9. Stuff is good. Stuff + knowledge is better. Stuff + knowledge + experience is golden.
You can't buy your way to excellence.
You can't read your way to mastery.
But if you get high quality gear, read and retain the best information, and master it with practical hands-on application, until it becomes part of you, you can do just about anything.
More importantly, if you understand the theory, and can put theory into practice, you can make second-rate, half-assed, or even primitive cobbled-together caveman gear do things that get you largely to the same place as gold-plated gear would, most of the time, and you'll be miles ahead of someone with only the gold-plated gear, or only book-learning.

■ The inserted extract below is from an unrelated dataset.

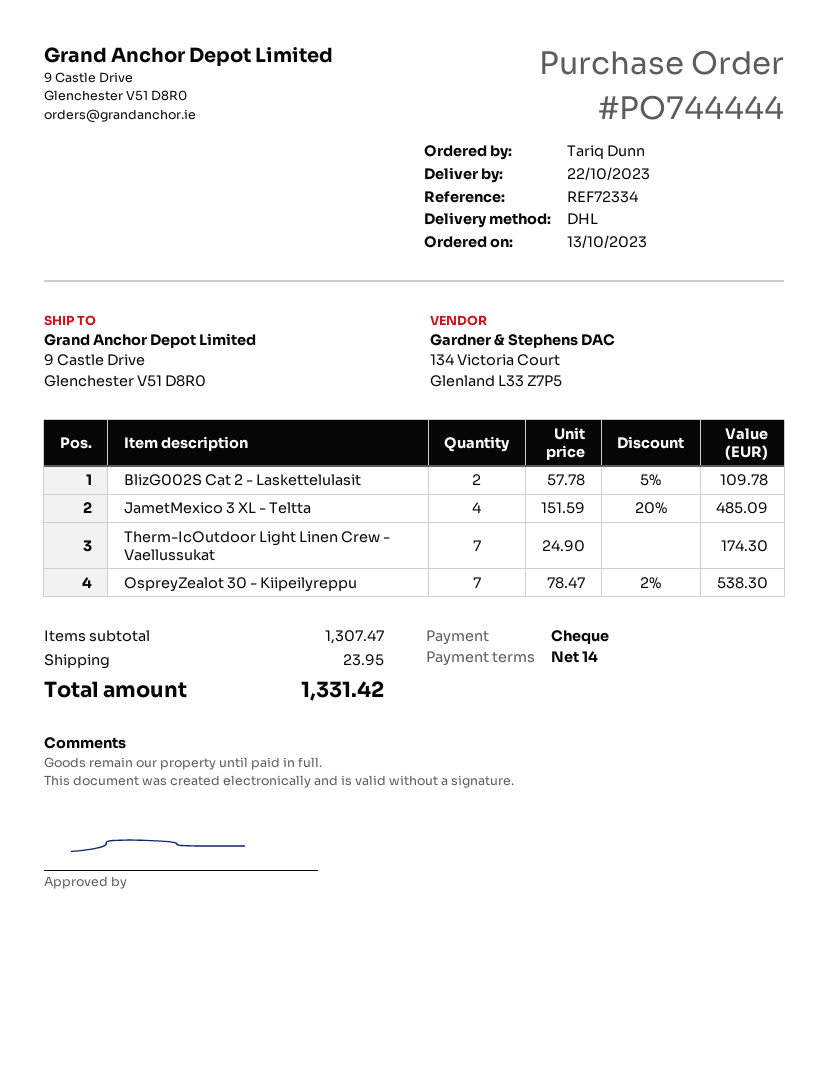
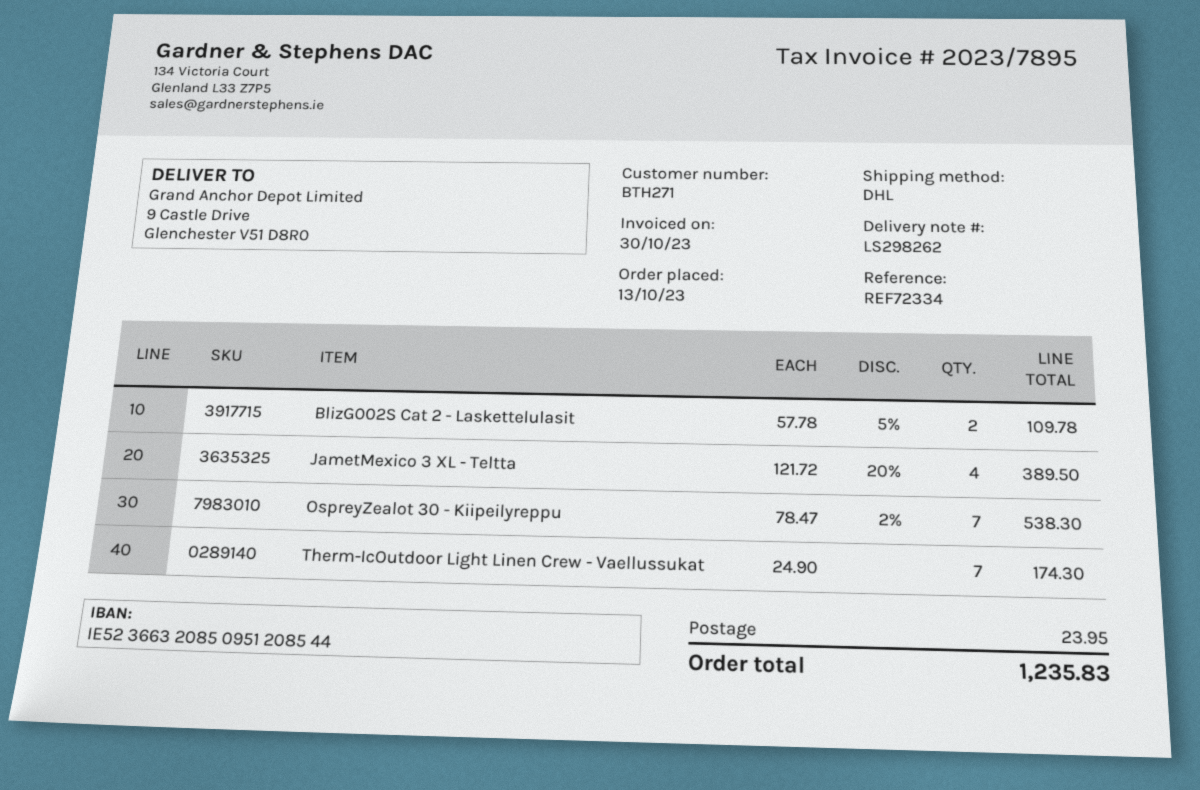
JametMexico 3 XL - Teltta: 4 x 151.59 - 20% = 485.09 -> 4 x 121.72 - 20% = 389.50
total: 1331.42 -> 1235.83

And miles could be the difference between comfort and pain, or even between life and death.
Don't get down on dumbasses with great toys or good books, though.
Some of them can be taught. The books can be passed around.
And worst case, the dumbasses become a re-supply point when they screw up, die, and the survivors split their gear.
Which brings us to this:
10. Life isn't fair.
11. Nothing is free.
12. Nothing worth having is easy.
13. Nature is an indifferent bitch.
14. Murphy was an optimist.
15. Luck happens when preparedness meets opportunity.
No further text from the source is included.